As mentioned already, 40 percent of stool samples in Washington were tested according to the CDC’s recommendation of dual O157 and STEC tests at the end of 2010. Labs that tested only for O157 screened 47 percent of samples, while 13 percent were only screened with the STEC test.
From 2005 through 2010, the number of labs testing for non-O157 strains rose from two to 19. During that same time, the number of detected non-O157 infections shot from eight in 2005 to 76 in 2010. The increases in non-O157 detections happened most sharply from 2008 to 2010, corresponding to the years in which the majority of the labs began testing for STEC beyond O157.
The correlation between increased testing and increased diagnoses is self-apparent, the authors said: If more labs test for non-O157 STEC, more people infected will be properly diagnosed and more outbreaks might be detected.
The authors estimated that in 2010, half of all non-O157 STEC infections that could have been detected were not, simply because the labs testing potentially infected stool samples did not perform the Shiga toxin test.
Stigi said the biggest factors holding back labs from performing both types of tests were costs, procedural changes and staffing constraints. Along with that, more STEC cases result in more epidemiology work: Every reported STEC infection requires an epidemiological investigation for local health officials. Testing for more pathogens means requiring more man-hours on the investigation side during a time when agencies are pulling their purse strings tighter.
Regardless, the authors recommended labs adopt the CDC’s dual testing strategy for the sake of public health.
“The potential virulence of non-O157 STEC infections underscores the need for enhanced laboratory testing and epidemiologic research,” the study read. “To encourage adherence to STEC testing recommendations, healthcare providers should request Shiga toxin testing if it is not routinely performed at their laboratory.”

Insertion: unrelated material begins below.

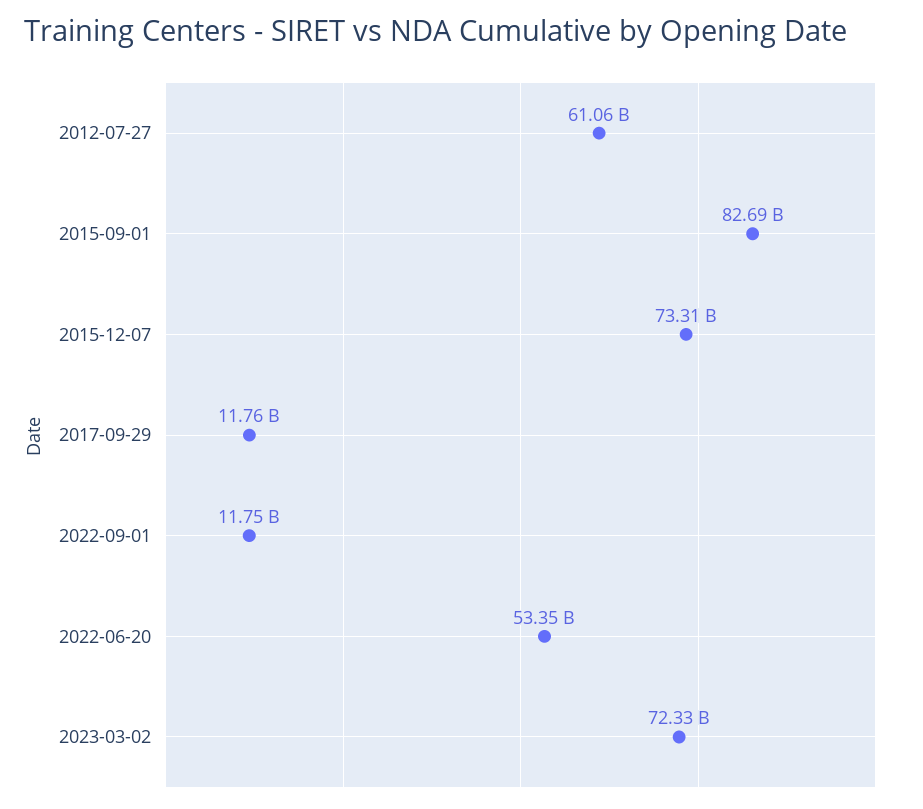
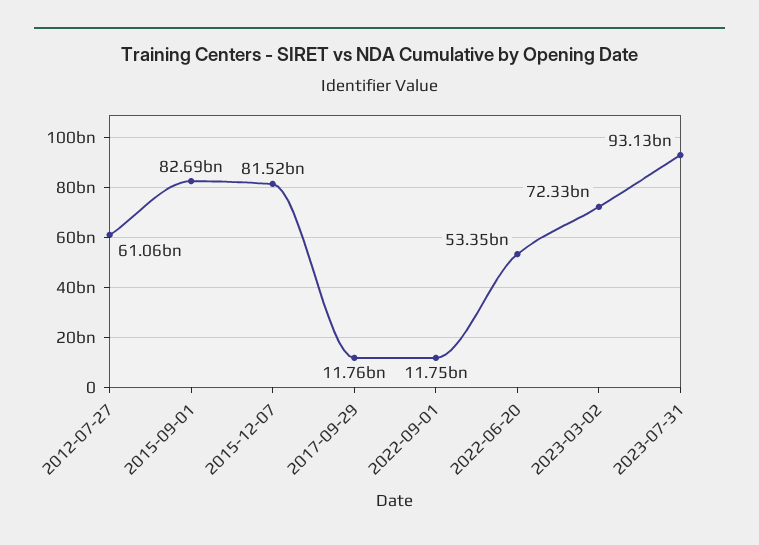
2015-12-07: 73310000000 -> 81520000000
2023-07-31: none -> 93130000000

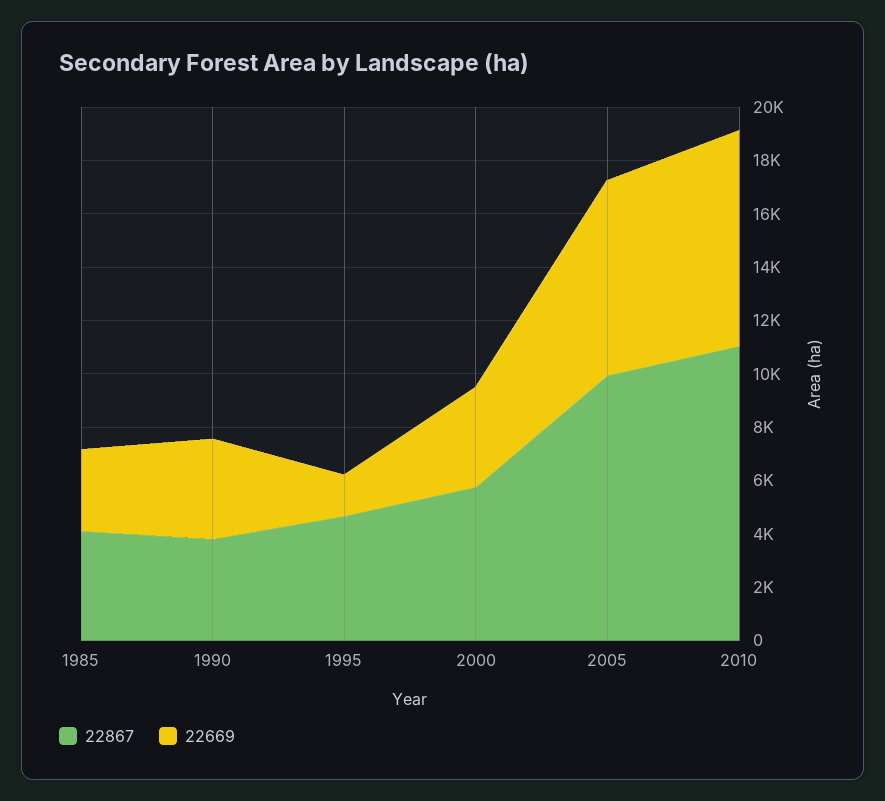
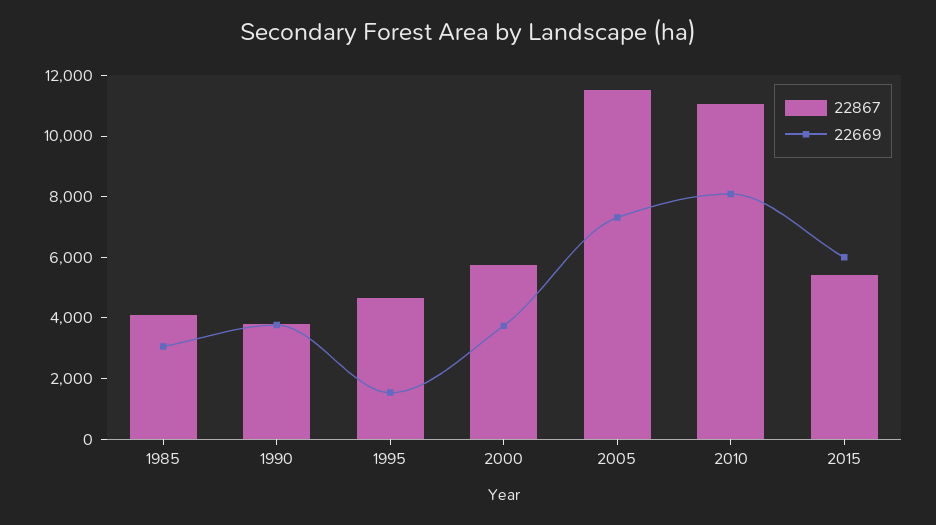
22867, 2005: 10000 -> 11500
22867, 2015: none -> 5500
22669, 2015: none -> 6000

To the authors’ knowledge, their study is the first of its kind to specifically proportion STEC testing rates in terms of stool samples tested.
Washington had 945 confirmed STEC infections between 2005 and 2010, with 83 percent of them O157 and 17 percent non-O157. The percentage of those infected, however, rose each year during the six-year study period, from 6 percent of infections in 2005 to 41 percent in 2010. Again, these results correlated with the increase in non-O157 STEC testing. The authors predicted that non-O157 infections would have accounted for 60 percent of all STEC infections in 2010 if all labs had the infrastructure to test for them.
Four strains of STEC accounted for the large majority of all non-O157 infections in the state: O26 (48 percent), O103 (18 percent), O121 (12 percent) and O111 (5 percent).
Stigi said she believes more labs have implemented Shiga toxin testing procedures since the surveys were conducted in early 2011, and she expects the number to grow, as epidemiologists recognize that accurately tracking disease trends will rely on more complete data.
“These enhanced testing practices have likely contributed to the increased detection of STEC in Washington,” she said. “It’s important for public health professionals to assess laboratory STEC testing practices in order to correctly interpret disease trends.”